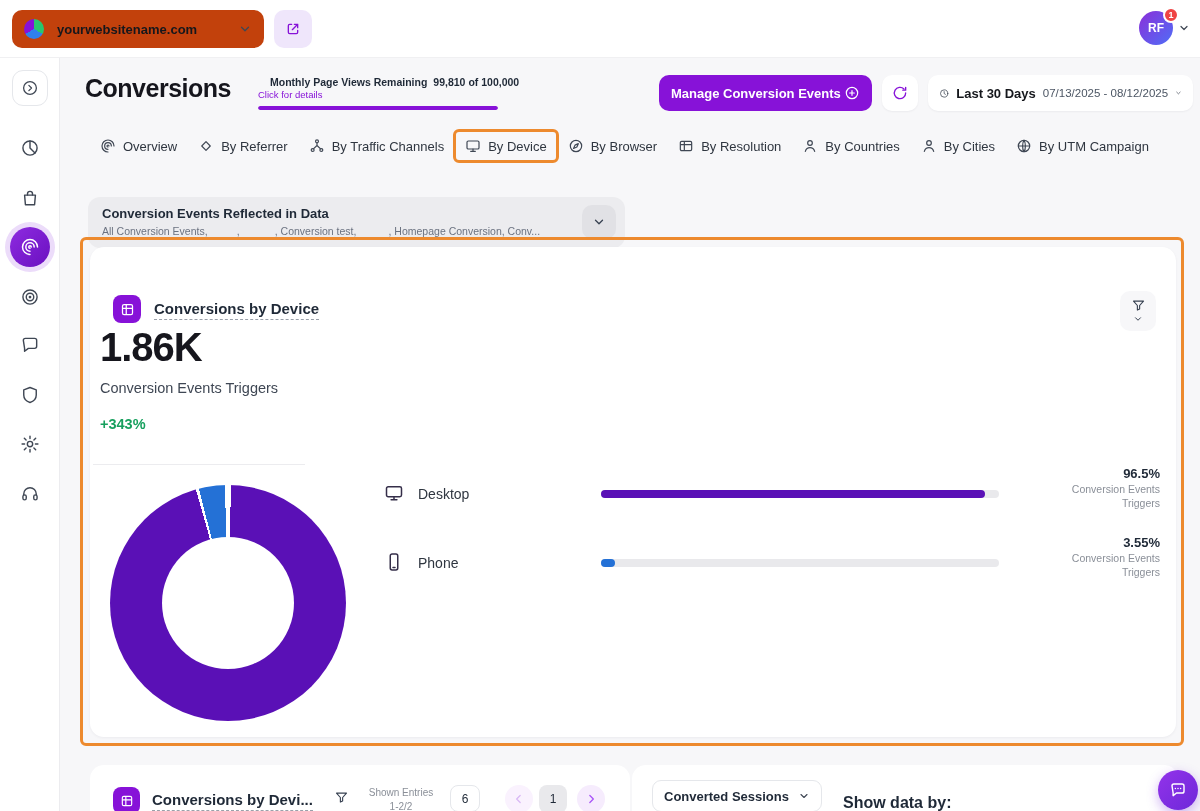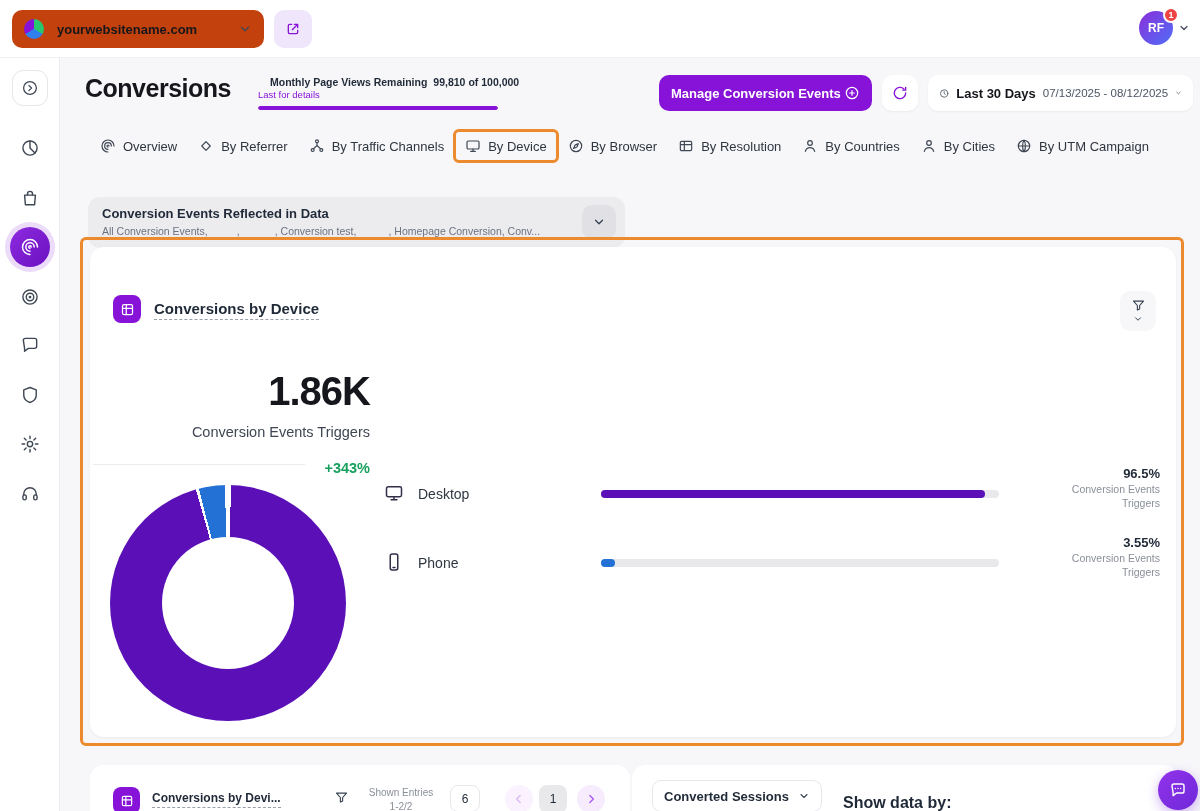--- a/index.html
+++ b/index.html
@@ -56,42 +56,42 @@
   .banner-chevron { position:absolute; right:9px; top:8px; width:34px; height:34px; border:none; border-radius:10px; background:#e1e1e5; color:#374151; display:grid; place-items:center; cursor:pointer; }
 
   
   .card-annotation { position:absolute; left:80px; top:237px; width:1104px; height:509px; border:3px solid #ed8a2e; border-radius:6px; pointer-events:none; z-index:10; }
 
   
   .device-card { position:absolute; left:90px; top:247px; width:1086px; height:490px; background:#fff; border-radius:14px; box-shadow:0 1px 3px rgba(20,20,60,.05); }
   .card-head-icon { position:absolute; left:23px; top:48px; width:28px; height:28px; border-radius:8px; background:#8712d8; color:#fff; display:grid; place-items:center; }
   .card-title { position:absolute; left:64px; top:53px; font-size:15px; font-weight:600; color:#1f2937; border-bottom:1px dashed #9aa0aa; padding-bottom:2px; cursor:help; }
   .filter-btn { position:absolute; right:20px; top:44px; width:36px; height:40px; border:none; border-radius:10px; background:#f7f7f9; color:#374151; display:flex; flex-direction:column; align-items:center; justify-content:center; gap:1px; cursor:pointer; }
-  .stats { position:absolute; left:10px; top:78px; width:270px; text-align:right;margin-top:44px; }
+  .stats { position:absolute; left:10px; top:78px; width:270px; text-align:left; }
   .stat-total { font-size:40px; font-weight:800; color:#16161d; letter-spacing:-1px; }
   .stat-label { font-size:14.5px; color:#3f4754; margin-top:10px; }
   .stat-change { font-size:14.5px; font-weight:700; color:#17a05e; margin-top:20px; }
   .stats-divider { position:absolute; left:3px; top:217px; width:212px; height:1px; background:#ececef; }
   .donut { position:absolute; left:20px; top:238px; width:236px; height:236px; border-radius:50%; }
   .donut::after { content:""; position:absolute; inset:52px; background:#fff; border-radius:50%; }
   .legend-row { position:absolute; left:292px; width:778px; height:68px; }
   .legend-row.r1 { top:213px; } .legend-row.r2 { top:282px; }
   .dev-icon { position:absolute; left:2px; top:23px; color:#352e49; }
   .dev-label { position:absolute; left:36px; top:26px; font-size:14px; color:#2f3640; }
   .bar-track { position:absolute; left:219px; top:30px; width:398px; height:8px; background:#e9e9ec; border-radius:5px; }
   .bar-fill { height:8px; border-radius:5px; min-width:14px; }
   .bar-fill.purple { background:#5a10b6; } .bar-fill.blue { background:#2471d6; }
   .legend-right { position:absolute; right:0; top:6px; width:150px; text-align:right; }
   .legend-pct { font-size:13px; font-weight:600; color:#1f2937; }
   .legend-sub { font-size:10.5px; color:#8a8f98; line-height:1.32; margin:2px 0 0 auto; width:105px; }
 
   
   .bl-card { position:absolute; left:90px; top:765px; width:540px; height:60px; background:#fff; border-radius:14px 14px 0 0; }
   .bl-icon { position:absolute; left:23px; top:22px; width:27px; height:27px; border-radius:8px; background:#8712d8; color:#fff; display:grid; place-items:center; }
-  .bl-title { position:absolute; left:62px; top:26px; font-size:12px; font-weight:600; color:#1f2937; border-bottom:1px dashed #9aa0aa; padding-bottom:2px; white-space:nowrap; }
+  .bl-title { position:absolute; left:62px; top:26px; font-size:15px; font-weight:600; color:#1f2937; border-bottom:1px dashed #9aa0aa; padding-bottom:2px; white-space:nowrap; }
   .bl-funnel { position:absolute; left:244px; top:25px; color:#374151; background:none; border:none; cursor:pointer; }
   .bl-shown { position:absolute; left:276px; top:21px; width:70px; text-align:center; font-size:10px; color:#8a8f98; line-height:1.35; }
   .bl-pagesize { position:absolute; left:360px; top:20px; width:30px; height:27px; border:1px solid #e5e7eb; border-radius:8px; background:#fff; font-size:12px; color:#1f2937; display:grid; place-items:center; cursor:pointer; }
   .pg-btn { position:absolute; top:20px; width:28px; height:28px; border:none; border-radius:50%; display:grid; place-items:center; cursor:pointer; }
   .pg-prev { left:415px; background:#faf2fe; color:#d9b8f5; }
   .pg-next { left:487px; background:#f6ecfd; color:#a855f7; }
   .pg-page { position:absolute; left:449px; top:20px; width:28px; height:28px; border-radius:8px; background:#e9e9ec; color:#1f2937; font-size:12px; display:grid; place-items:center; }
   .br-card { position:absolute; left:632px; top:765px; width:546px; height:60px; background:#fff; border-radius:14px 14px 0 0; }
   .br-dropdown { position:absolute; left:20px; top:15px; height:32px; padding:0 11px; border:1px solid #e5e7eb; border-radius:9px; background:#fff; display:flex; align-items:center; gap:9px; font-family:inherit; font-size:13px; font-weight:700; color:#1f2937; cursor:pointer; }
   .br-showdata { position:absolute; left:211px; top:29px; font-size:16px; font-weight:700; color:#1f2937; }
@@ -189,21 +189,21 @@
     </button>
   </nav>
 
   <h1 class="page-title">Conversions</h1>
 
   <div class="quota">
     <div class="quota-top">
       <span class="quota-label">Monthly Page Views Remaining</span>
       <span class="quota-value">99,810 of 100,000</span>
     </div>
-    <div class="quota-link">Last for details</div>
+    <div class="quota-link">Click for details</div>
     <div class="quota-bar">
       <div class="quota-fill" style="width: 99.8%;"></div>
     </div>
   </div>
 
   <button class="manage-btn">
     <span>Manage Conversion Events</span>
     <svg class="i16" viewBox="0 0 24 24" fill="none" stroke="currentColor" stroke-width="1.8" stroke-linecap="round" stroke-linejoin="round">
         <circle cx="12" cy="12" r="8.5"></circle>
         <path d="M12 8.5v7M8.5 12h7"></path>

● **EXERCISE BRIEF**:
A word-for-word copy of the lines above from the one with "font-size:13px; font-weight:600; color:#1f2937;" through the one with "position:absolute; left:23px; top:22px;", inclusive, is the only output wanted.

● **TASK OUTPUT**:
   .legend-pct { font-size:13px; font-weight:600; color:#1f2937; }
   .legend-sub { font-size:10.5px; color:#8a8f98; line-height:1.32; margin:2px 0 0 auto; width:105px; }
 
   
   .bl-card { position:absolute; left:90px; top:765px; width:540px; height:60px; background:#fff; border-radius:14px 14px 0 0; }
   .bl-icon { position:absolute; left:23px; top:22px; width:27px; height:27px; border-radius:8px; background:#8712d8; color:#fff; display:grid; place-items:center; }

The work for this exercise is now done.